Silence is golden: I always tell students that silence is a vacuum and nature abhors a vacuum. When both the interviewer and the subject are silent, it gets awkward and there exists a desperate need to break that silence. You need to use silence to your advantage in an interview by staying quiet once a source completes an answer or offers only a little information at first.

The longer the quiet lingers, the more likely your source is going to want to jump in and add something. I never knew what Woodward explained was the source of this “silence as a tool” approach to interviewing:

“In the CIA they teach people let the silence suck out the truth, so just be quiet and people want to talk.”

If you can feel confident enough to let the silence do the heavy lifting for you, the source will usually come around a bit and give you a little more than you got at first.

 

Explain why the source matters: Woodward explains his ability to get people to talk comes from his ability to help them understand why they matter to him. In many cases, sources will view themselves as inconsequential or having “nothing really to say.” Thus, they turn down interviews, seeing no benefit in putting themselves in a position where they can see nothing good coming from talking to the journalist. Woodward noted that he never tells people that he’s going to write the story anyway, so they might as well talk. Instead, he tries to show how he’s taking them seriously and how they matter to his work.

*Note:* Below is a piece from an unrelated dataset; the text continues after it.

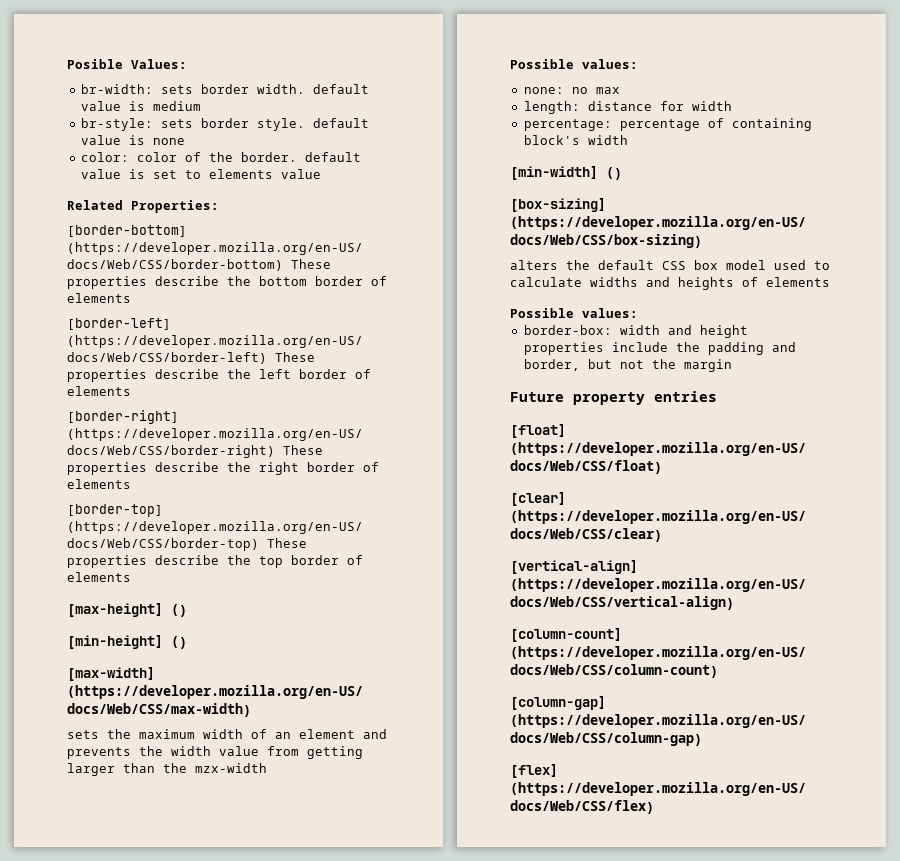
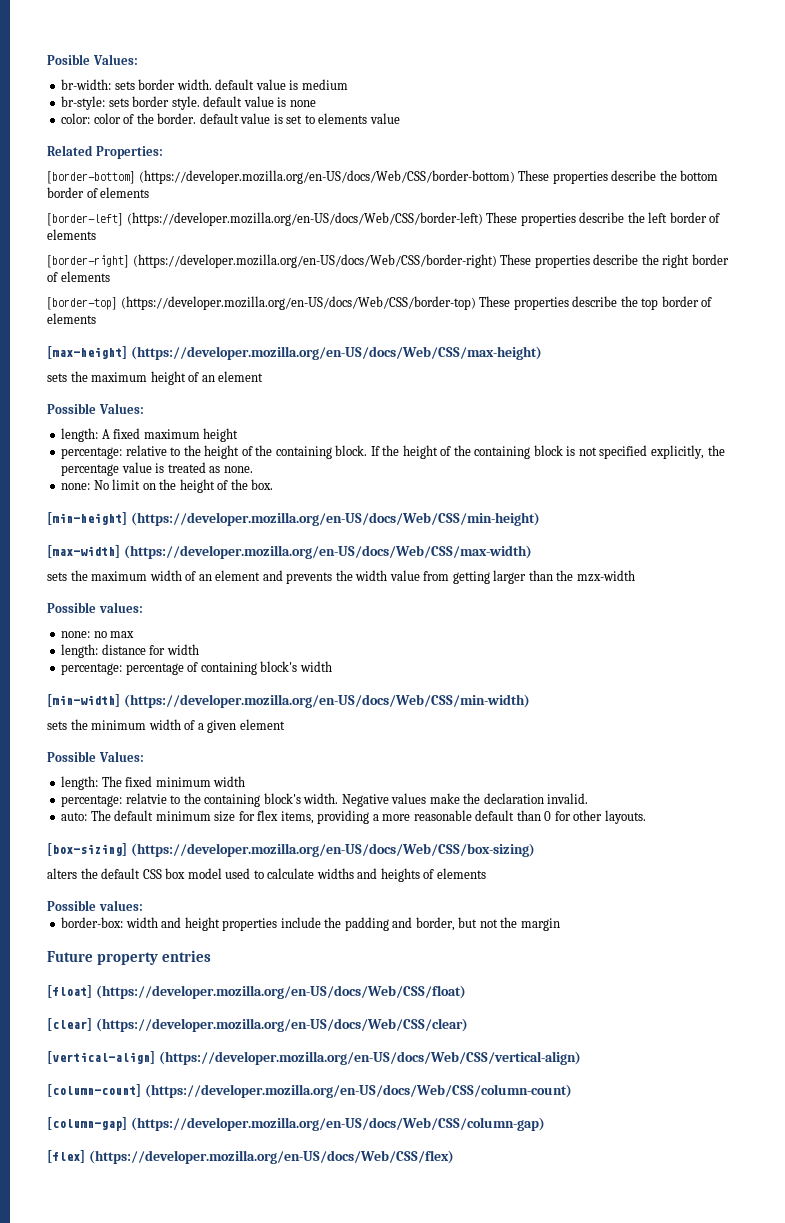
[171,604,187,617] () -> [130,346,542,360] [47,371,264,385] [47,403,144,414] [61,428,239,442] [61,445,725,459] [61,462,253,476] [61,479,274,493] (https://developer.mozilla.org/en-US/docs/Web/CSS/max-height) // sets the maximum height of an element // Possible Values: // length: A fixed maximum height // percentage: relative to the height of the containing block. If the height of the containing block is not specified explicitly, the percentage value is treated as none. // none: No limit on the height of the box.
[171,636,187,649] () -> [130,512,540,526] (https://developer.mozilla.org/en-US/docs/Web/CSS/min-height)
[606,167,622,180] () -> [123,694,530,708] [47,719,285,733] [47,751,144,762] [61,776,246,790] [61,793,589,807] [61,810,646,824] (https://developer.mozilla.org/en-US/docs/Web/CSS/min-width) // sets the minimum width of a given element // Possible Values: // length: The fixed minimum width // percentage: relatvie to the containing block's width. Negative values make the declaration invalid. // auto: The default minimum size for flex items, providing a more reasonable default than 0 for other layouts.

As a writer, you will run into sources who feel like they are way too important to waste time talking to you. On the other hand, you will run into people who think they have nothing to contribute. Neither extreme is true, so a big part of trying to get sources to talk to you is to have them see why you chose them for an interview and what it is you think they can contribute to the bigger picture.

 

Get documents and support: The sheer volume of people who have lied to Bob Woodward throughout his career must be large enough to populate the state of New Jersey at this point. In addition, I’m guessing more than a few people remembered things inaccurately or got confused while sharing information with him. To that extent, the ability to find documents and notes matters a great deal to him and it should matter to you as a writer:

“What you want to do is say do you have any documents or notes… and they say no, no and about the third visit, they say, ‘Oh yeah maybe I have something upstairs,’ and then they come down with three boxes of documents. And documents and notes make it authentic.”

People have an uncanny ability to shift reality while documents codify what really happened. If you can get notes people took at the time or documents that support their memories, you can write a much better piece. In addition, you can use that data to question other sources later from a much stronger position.

Woodward also noted that he often has to go back multiple times to get the goods from people who might have been initially reticent to share things. Although he said daily reporters often can’t do the “ninth interview” with a source, nothing says that reporters can’t go back at least one more time. A “no” now might become a “sure, why not?” later.